A Festival Measured in Balinese Time

The Piodalan festival celebrates the temple's anniversary, but it does not fall on the same date each year by Western reckoning. The Balinese pawukon calendar runs on a 210-day cycle, and the Piodalan is held on every Kliwon Kuningan Saturday - the final day of the Galungan celebrations, a period when ancestral spirits are believed to visit the living. The timing matters because it means the festival's relationship to the Gregorian calendar constantly shifts, drifting through seasons, sometimes falling in the dry months and sometimes in the wet. For the pilgrims, this meant the crossing to Serangan was never the same twice. Some years they walked through ankle-deep water under equatorial sun. Other years they fought monsoon swells in their jukung. The variability was not a flaw in the system. It was a feature - each pilgrimage uniquely demanding, each arrival uniquely earned.

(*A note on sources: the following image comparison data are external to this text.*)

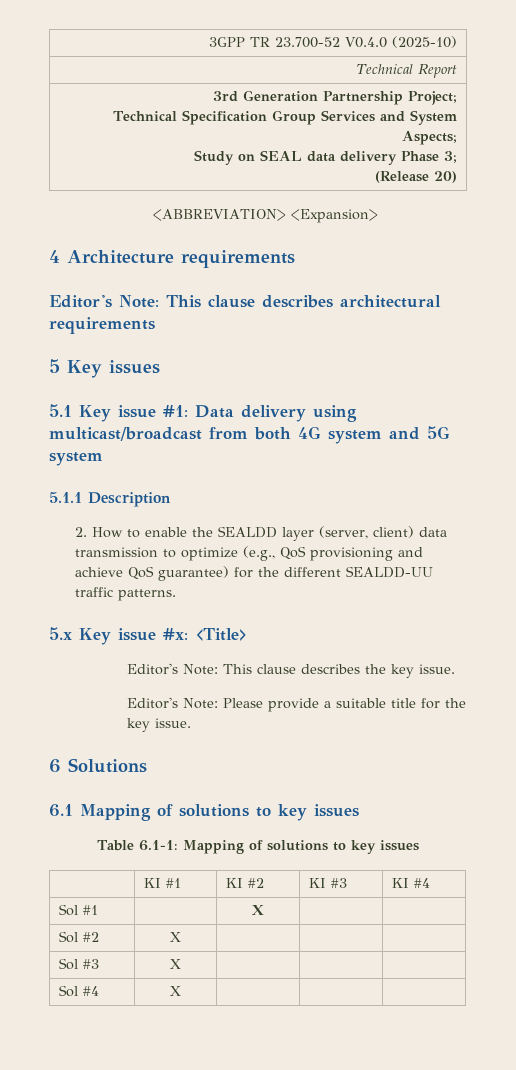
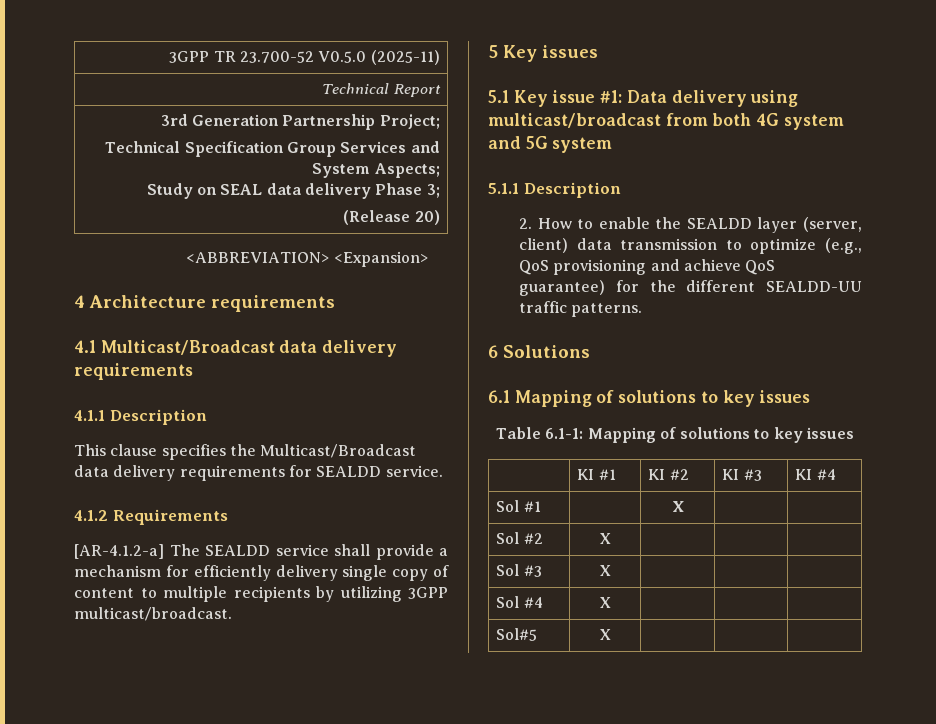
- 3GPP TR 23.700-52 V0.4.0 (2025-10)
+ 3GPP TR 23.700-52 V0.5.0 (2025-11)
- Editor's Note: This clause describes architectural requirements
+ 4.1 Multicast/Broadcast data delivery requirements
+ 4.1.1 Description
+ This clause specifies the Multicast/Broadcast data delivery requirements for SEALDD service.
+ 4.1.2 Requirements
+ [AR-4.1.2-a] The SEALDD service shall provide a mechanism for efficiently delivery single copy of content to multiple recipients by utilizing 3GPP multicast/broadcast.
- 5.x Key issue #x: <Title>
- Editor's Note: This clause describes the key issue.
- Editor's Note: Please provide a suitable title for the key issue.
+ Sol#5 | X | | |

Three Temples, One Journey

The pilgrimage to Serangan was never just about Pura Dalem Sakenan. Upon arriving on the island, worshippers first proceeded to Pura Susunan Wadon, located about half a kilometer to the east. From there, they moved to Pura Susunan Agung. Only after visiting both did they complete the circuit at Pura Dalem Sakenan itself. This three-temple sequence transformed a visit into a narrative - a story with chapters, each temple adding a layer of devotion before the climactic arrival at the main shrine. The progression also meant pilgrims spent hours on the island, moving between compounds, praying, presenting offerings, inhabiting the sacred geography rather than simply checking in and leaving. It was, in the truest sense, a journey rather than a destination.

What the Bridge Took

The Serangan Sakenan bridge, completed after the 1996 reclamation, did not destroy Pura Dalem Sakenan. The temple still stands. The Piodalan still occurs every 210 days. Pilgrims still come. But the crossing - the thing that made the pilgrimage a pilgrimage rather than a commute - is gone. Motorcycles and cars now drive directly to the island on a road built over what used to be open water and mangrove forest. The jukung, those painted outrigger boats that once ferried the faithful in a flotilla of color and prayer, sit beached or repurposed for tourist excursions. It is a familiar story in Bali and across the developing world: infrastructure that solves a practical problem while dissolving a cultural one. The pilgrims no longer need to negotiate with the tide. They no longer need to carry sacred objects above the waterline. They no longer arrive wet, exhausted, and transformed by the crossing. They arrive the same way they left - seated, dry, unchanged. Whether something essential was lost in that exchange depends on what you believe a pilgrimage is for.

From the Air

Located at 8.73°S, 115.23°E on the northwestern shore of Serangan Island, approximately 10 km south of Denpasar, Bali. Ngurah Rai International Airport (WADD) lies roughly 7 km to the west. From altitude, Serangan Island is clearly visible as a small landmass just off Bali's southern coast, connected to the mainland by the Serangan Sakenan bridge and surrounding reclaimed land. The temple compound sits near the island's northwestern tip. At lower altitudes (2,000-5,000 feet), the contrast between the island's developed areas and the remaining mangrove fringes is evident. The broader context of Bali's southern coast - Sanur Beach to the north, Benoa Harbor to the west, and the reef-fringed waters between - provides orientation. Tropical climate with wet season December-March.